Task objective: Each record should reappear exactly in your answer, minus any picture.

Start of Data

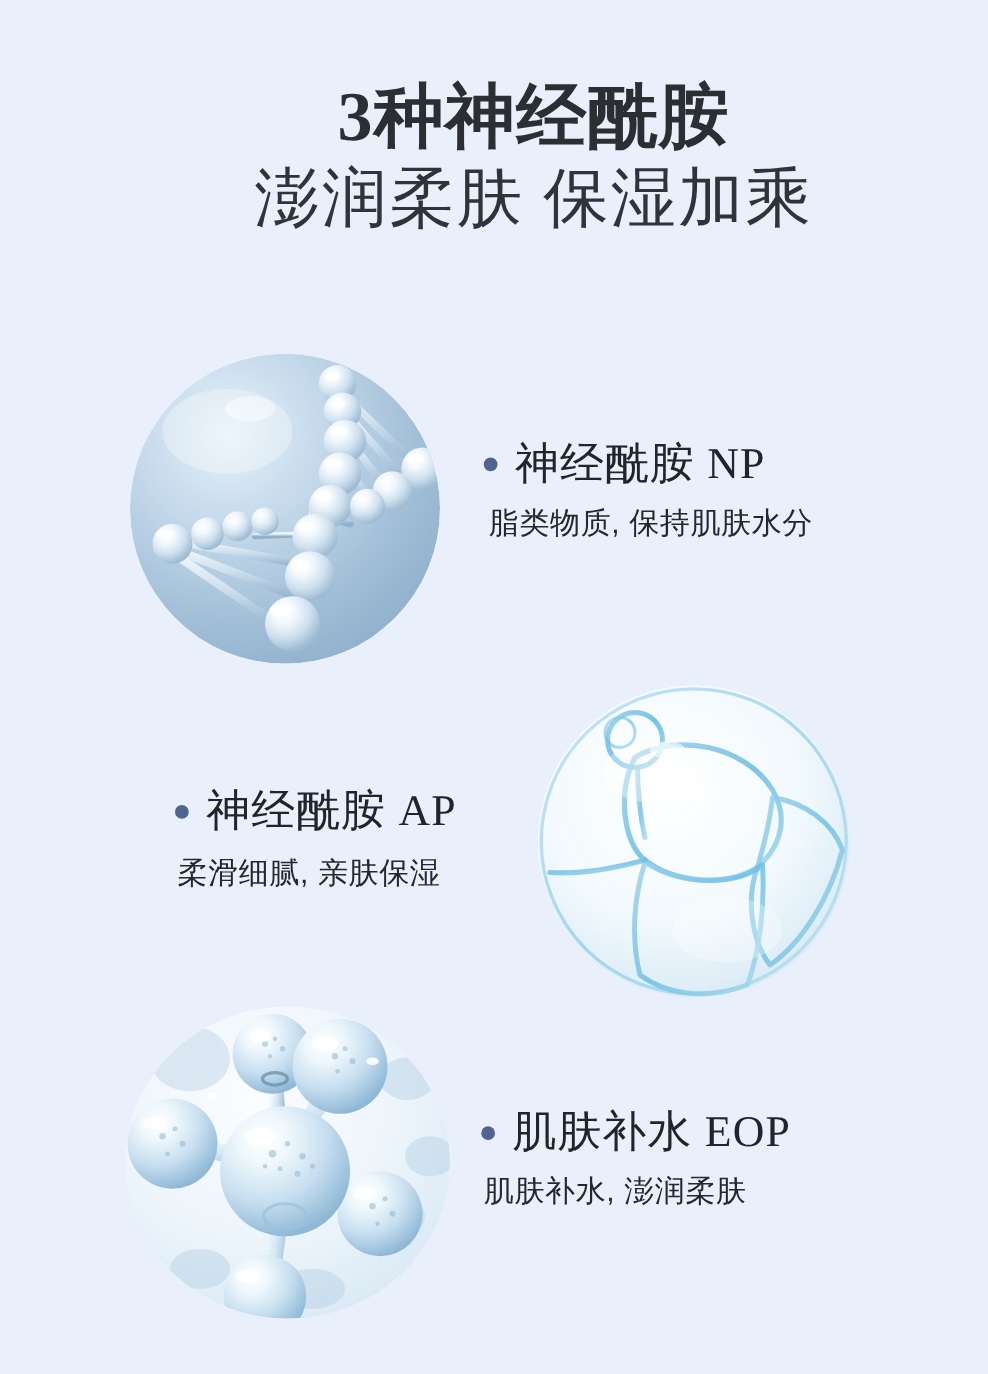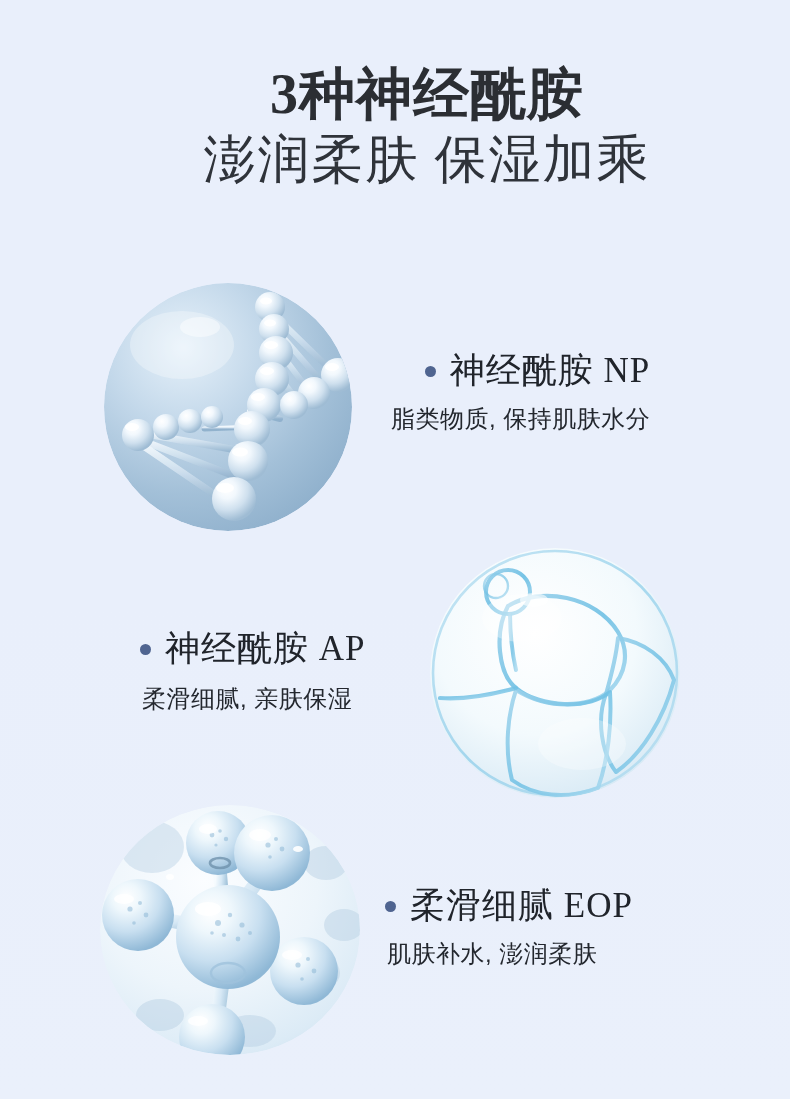"神经酰胺 NP" .ing-head { justify-content: flex-end -> none }
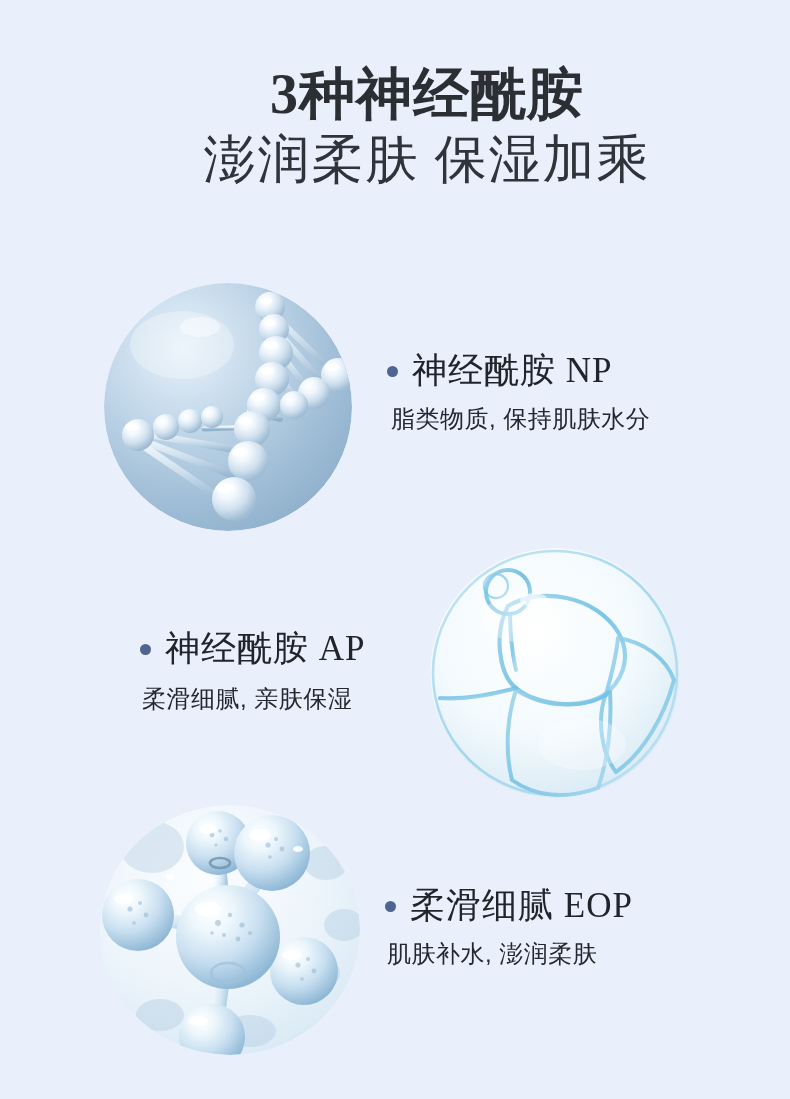"柔滑细腻 EOP" span.ing-name { text: 柔滑细腻 -> 肌肤补水 }
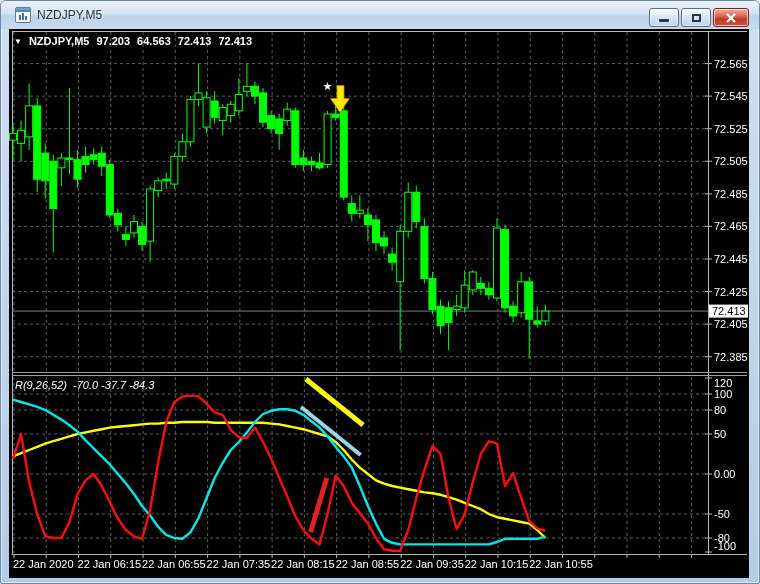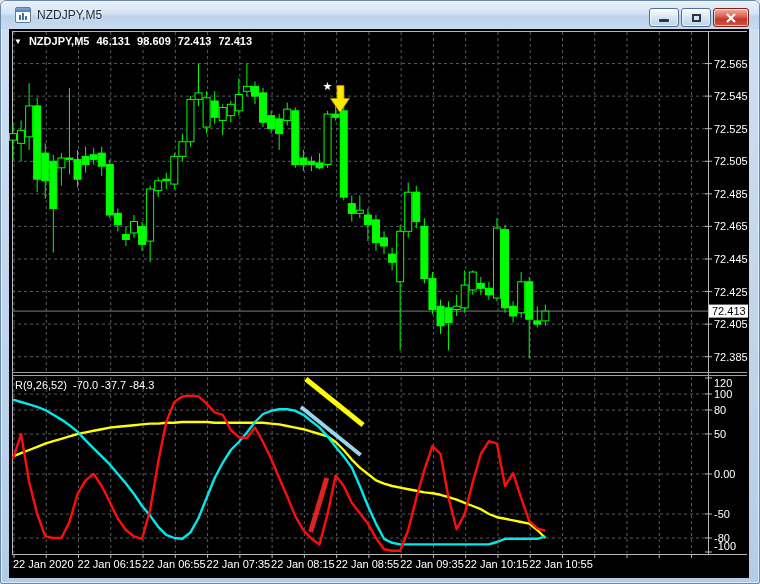"46.131" span { text: 46.131 -> 97.203 }
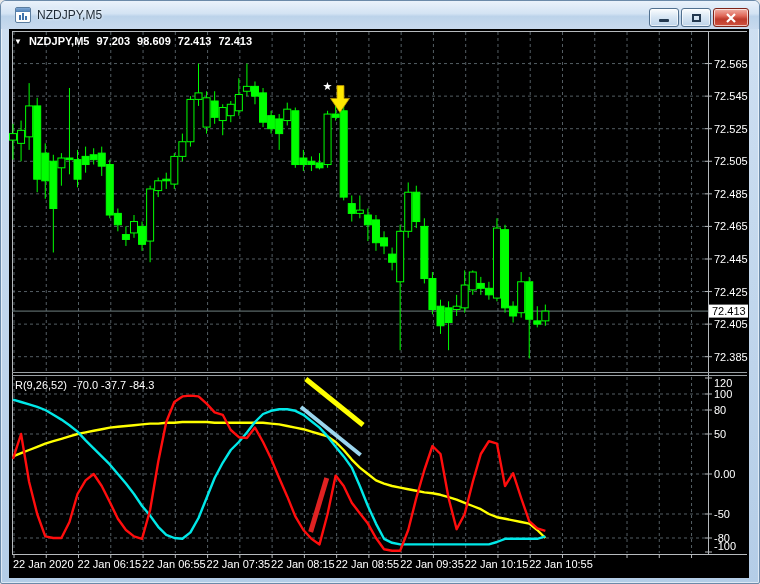"98.609" span { text: 98.609 -> 64.563 }
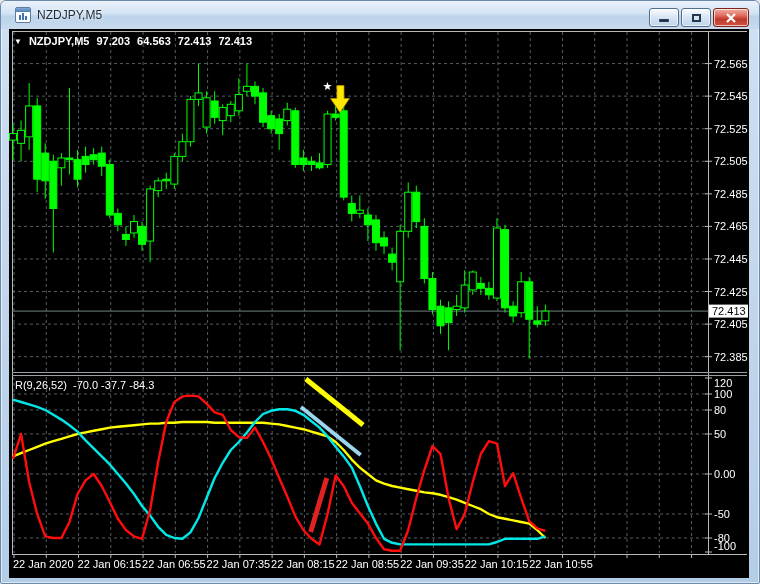"R(9,26,52)" .ind-header { font-style: none -> italic }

End of Data

Response to the task:
"神经酰胺 NP" .ing-head { justify-content: flex-end -> none }
"柔滑细腻 EOP" span.ing-name { text: 柔滑细腻 -> 肌肤补水 }
"46.131" span { text: 46.131 -> 97.203 }
"98.609" span { text: 98.609 -> 64.563 }
"R(9,26,52)" .ind-header { font-style: none -> italic }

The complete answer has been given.